Низкий иконостас, с решетчатыми царскими вратами, сквозь которые молящимся хорошо была видна вся внутренность алтаря, и потемневшие бревенчатые стены в полумраке сверкали золотом и самоцветами множества икон в драгоценных окладах, пожертвованных монастырю князьями и боярами.
Среди этих сокровищ подлинной отрешенностью веяло от хрупкой фигуры седовласого подвижника Сергия, в скромном холщовом облачении служившего литургию.
Временный глава Русской Церкви, архимандрит Митяй, в эту пору находился на пути в Константинополь, куда он выехал для посвящения в митрополиты.
Голос Сергия был тих и мягок, в возгласах не было ничего торжественного, великое искусство его служения заключалось в полной его безыскусственности, это была простая и задушевная беседа с Богом, сразу и целиком приобщавшая к себе сердца и мысли молящихся, которых Сергий, казалось, вовсе не замечал.
С радостной легкостью поддавшись охватившему его ощущению близости Бога, Дмитрий горячо молился.

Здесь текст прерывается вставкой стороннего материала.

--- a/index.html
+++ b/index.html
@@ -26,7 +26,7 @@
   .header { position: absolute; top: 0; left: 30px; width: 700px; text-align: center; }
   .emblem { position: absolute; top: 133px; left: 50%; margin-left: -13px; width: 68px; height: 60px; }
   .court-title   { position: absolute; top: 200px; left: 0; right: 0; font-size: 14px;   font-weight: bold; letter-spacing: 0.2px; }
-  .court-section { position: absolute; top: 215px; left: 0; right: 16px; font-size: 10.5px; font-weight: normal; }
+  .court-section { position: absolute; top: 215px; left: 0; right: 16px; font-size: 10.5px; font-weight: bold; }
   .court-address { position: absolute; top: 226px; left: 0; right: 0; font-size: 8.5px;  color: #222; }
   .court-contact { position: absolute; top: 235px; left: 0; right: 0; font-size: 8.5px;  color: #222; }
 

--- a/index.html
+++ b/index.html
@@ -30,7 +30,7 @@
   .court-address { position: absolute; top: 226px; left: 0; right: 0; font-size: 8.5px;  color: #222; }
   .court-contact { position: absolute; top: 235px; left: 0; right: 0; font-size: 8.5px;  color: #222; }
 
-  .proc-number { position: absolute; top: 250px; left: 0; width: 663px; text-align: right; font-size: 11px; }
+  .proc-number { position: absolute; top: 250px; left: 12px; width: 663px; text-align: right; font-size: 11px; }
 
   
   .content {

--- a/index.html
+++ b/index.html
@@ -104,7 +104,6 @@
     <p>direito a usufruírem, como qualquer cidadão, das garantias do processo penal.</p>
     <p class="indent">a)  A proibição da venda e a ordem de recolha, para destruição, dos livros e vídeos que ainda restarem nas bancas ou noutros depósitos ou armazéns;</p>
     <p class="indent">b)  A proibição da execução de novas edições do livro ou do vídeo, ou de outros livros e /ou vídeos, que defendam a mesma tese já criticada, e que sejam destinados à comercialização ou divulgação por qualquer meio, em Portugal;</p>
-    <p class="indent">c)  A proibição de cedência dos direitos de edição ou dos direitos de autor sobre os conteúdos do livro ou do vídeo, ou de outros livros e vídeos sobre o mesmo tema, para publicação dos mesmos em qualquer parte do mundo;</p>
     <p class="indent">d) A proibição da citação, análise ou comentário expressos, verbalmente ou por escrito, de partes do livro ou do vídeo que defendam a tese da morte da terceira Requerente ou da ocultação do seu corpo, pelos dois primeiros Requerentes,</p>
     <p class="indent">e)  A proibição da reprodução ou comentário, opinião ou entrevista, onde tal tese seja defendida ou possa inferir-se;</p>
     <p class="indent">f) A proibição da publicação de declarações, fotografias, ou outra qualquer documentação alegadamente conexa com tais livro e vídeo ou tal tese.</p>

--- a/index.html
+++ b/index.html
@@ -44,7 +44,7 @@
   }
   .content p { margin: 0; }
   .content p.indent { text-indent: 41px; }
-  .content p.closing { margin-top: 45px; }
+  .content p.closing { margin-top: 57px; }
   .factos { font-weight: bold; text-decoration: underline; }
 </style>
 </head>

Но, шепча, по привычке, заученные с детства слова уставных молитв, он внезапно осознал, что они не вмещают тех чувств, забот и тревог, которые тяжелым грузом лежали на его душе.

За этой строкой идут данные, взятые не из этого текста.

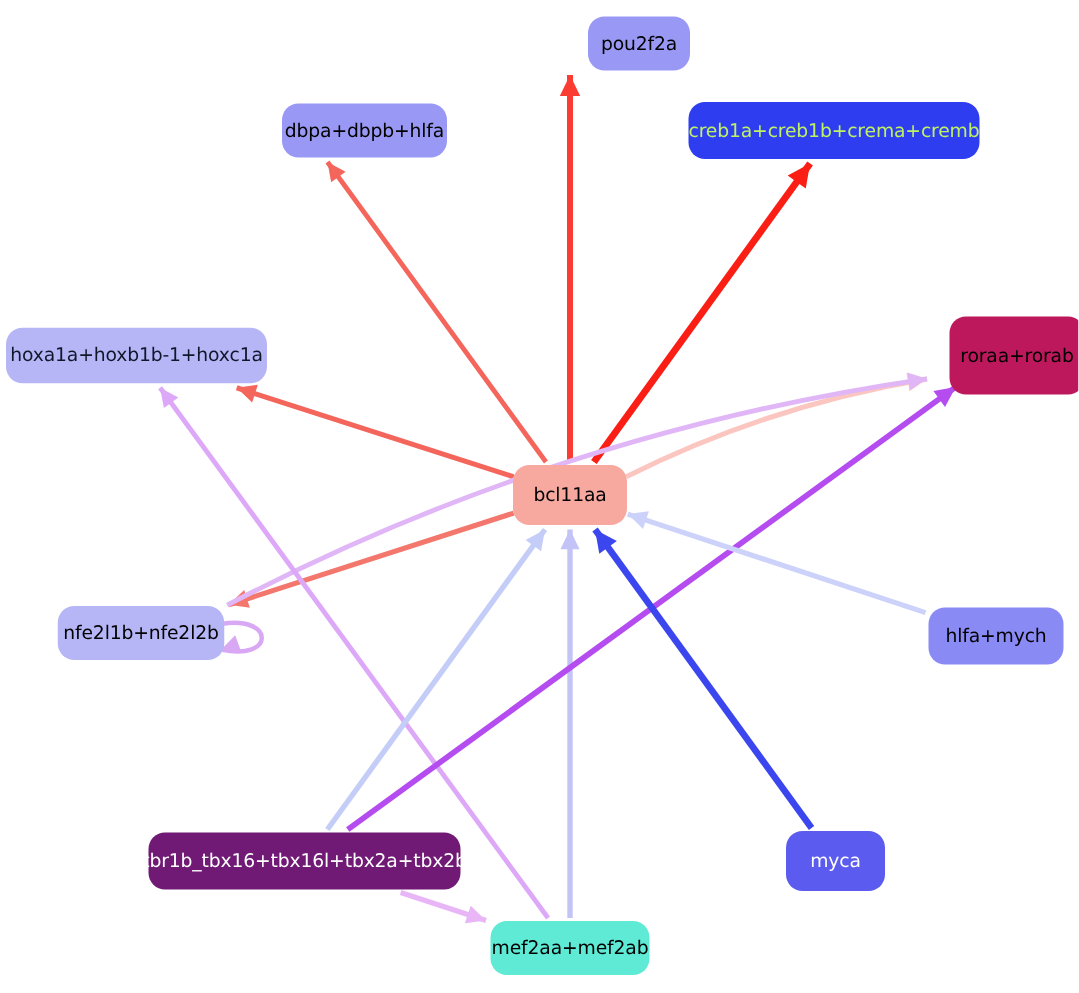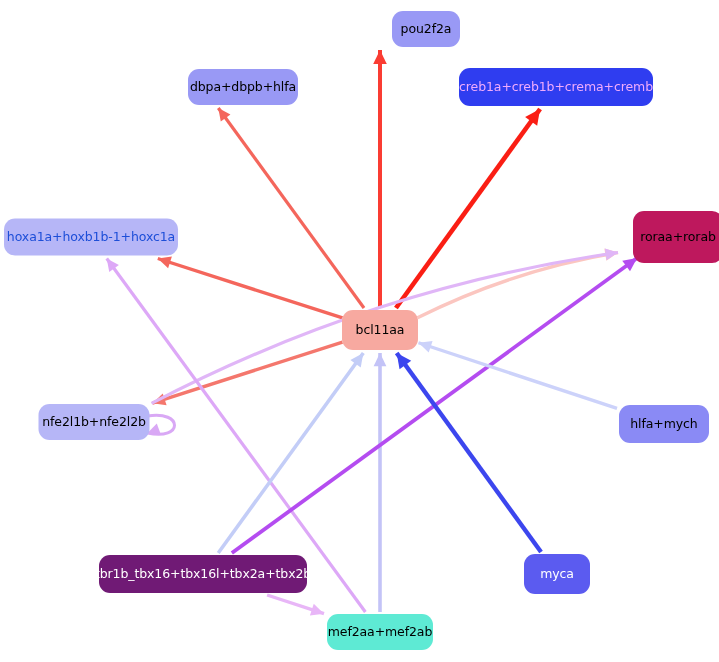--- a/index.html
+++ b/index.html
@@ -115,7 +115,7 @@
       <div class="node" style="left: 203px; top: 87px; width: 110px; height: 36px; background: rgb(153, 153, 245); color: rgb(0, 0, 0); margin-left: 40px;">
         <span>dbpa+dbpb+hlfa</span>
       </div>
-      <div class="node" style="left: 556px; top: 87px; width: 194px; height: 38px; background: rgb(47, 61, 240); color: #f0abfc;">
+      <div class="node" style="left: 556px; top: 87px; width: 194px; height: 38px; background: rgb(47, 61, 240); color: #bef264;">
         <span>creb1a+creb1b+crema+cremb</span>
       </div>
       <div class="node" style="left: 91px; top: 237px; width: 174px; height: 37px; background: rgb(182, 182, 247); color: #1d4ed8;">

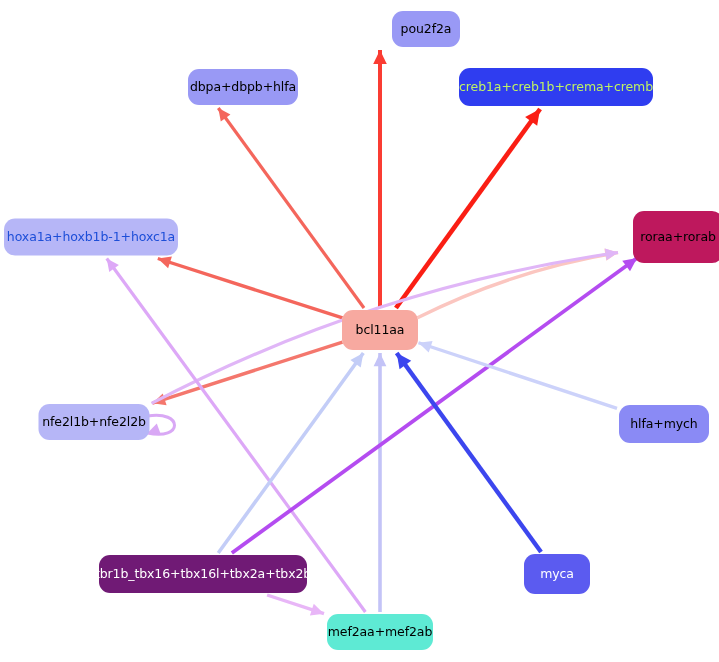--- a/index.html
+++ b/index.html
@@ -118,7 +118,7 @@
       <div class="node" style="left: 556px; top: 87px; width: 194px; height: 38px; background: rgb(47, 61, 240); color: #bef264;">
         <span>creb1a+creb1b+crema+cremb</span>
       </div>
-      <div class="node" style="left: 91px; top: 237px; width: 174px; height: 37px; background: rgb(182, 182, 247); color: #1d4ed8;">
+      <div class="node" style="left: 91px; top: 237px; width: 174px; height: 37px; background: rgb(182, 182, 247); color: #0f172a;">
         <span>hoxa1a+hoxb1b-1+hoxc1a</span>
       </div>
       <div class="node" style="left: 666px; top: 237px; width: 90px; height: 52px; background: #be185d; color: rgb(0, 0, 0); margin-left: 12px;">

И сердце нашло и подсказало ему иную молитву, простую и немногословную, но чудесным образом выразившую все.
- Господи великий, - шептал он, - услышь молитву мою, на тебя единого уповаю! Не дай погибнуть Руси! Сколько уж она претерпела, страдалица, нету силы еще терпеть! Пособи же верным сынам твоим одолеть врага, благослови оружие наше.

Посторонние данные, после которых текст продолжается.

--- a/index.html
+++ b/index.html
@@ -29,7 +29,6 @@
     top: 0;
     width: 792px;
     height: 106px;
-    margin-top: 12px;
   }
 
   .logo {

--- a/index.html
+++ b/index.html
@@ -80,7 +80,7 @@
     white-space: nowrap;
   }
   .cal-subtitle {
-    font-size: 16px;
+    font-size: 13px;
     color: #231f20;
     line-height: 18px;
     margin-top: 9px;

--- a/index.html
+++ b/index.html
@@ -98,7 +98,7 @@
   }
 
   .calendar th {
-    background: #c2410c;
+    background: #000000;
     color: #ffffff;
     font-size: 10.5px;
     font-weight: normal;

- Ты видишь, Господи: не ради возвеличения своего обнажаю меч, а в защиту родной земли и неисчислимых святынь твоих. Вложи же в этот меч всю разящую силу твою, а жизнь мою, коли нужно, возьми, с радостью предстану перед твоим святым престолом, исполнивши земной долг мой.
Окончив службу и не ожидая, когда великий князь подойдет под благословение, Сергий, с золотым распятием в руке, сам направился к нему и, осенив его широким крестным знамением, сказал:
- Буди здрав на многие лета, великий государь! И да исполнит Господь твою молитву!
- Благослови, отче святый, - промолвил Дмитрий, приложившись к кресту и опускаясь на колени. - Благослови и молись за нас, ибо час наш настал!
- Знаю, сыне. Иди смело и исполни долг, Богом тебе завещанный! Избрав тебя орудием своей всевышней воли, Господь не оставит тебя в решающий час. Благословляю тебя и христолюбивое воинство твое на великий подвиг освобождения Руси, а молитва моя и заступничество всех святых земли нашей всегда будет с вами!
Часом позже, после скромной трапезы, давая последнее напутствие великому князю, Сергий сказал:
- Знаю, много прольется христианской крови и ангелы Божьи уже плетут в небесах неисчислимые мученические венцы. Но ты, княже, своего еще не возденешь, ибо прежде того украсится чело твое венцом славы. Ты вернешься с брани живым и с победою!
- Да услышит тебя Господь и да исполнит он по слову твоему, отче, - взволнованно промолвил Дмитрий, - Не себе славы ищу, а величия и блага Руси! И еще прошу, отче Сергий, дай мне на поход кого-либо из братии твоей. В том будет великая помощь войску моему, ибо укрепится оно духом, видя с собою на ратном поле посланца и молитвенника твоего!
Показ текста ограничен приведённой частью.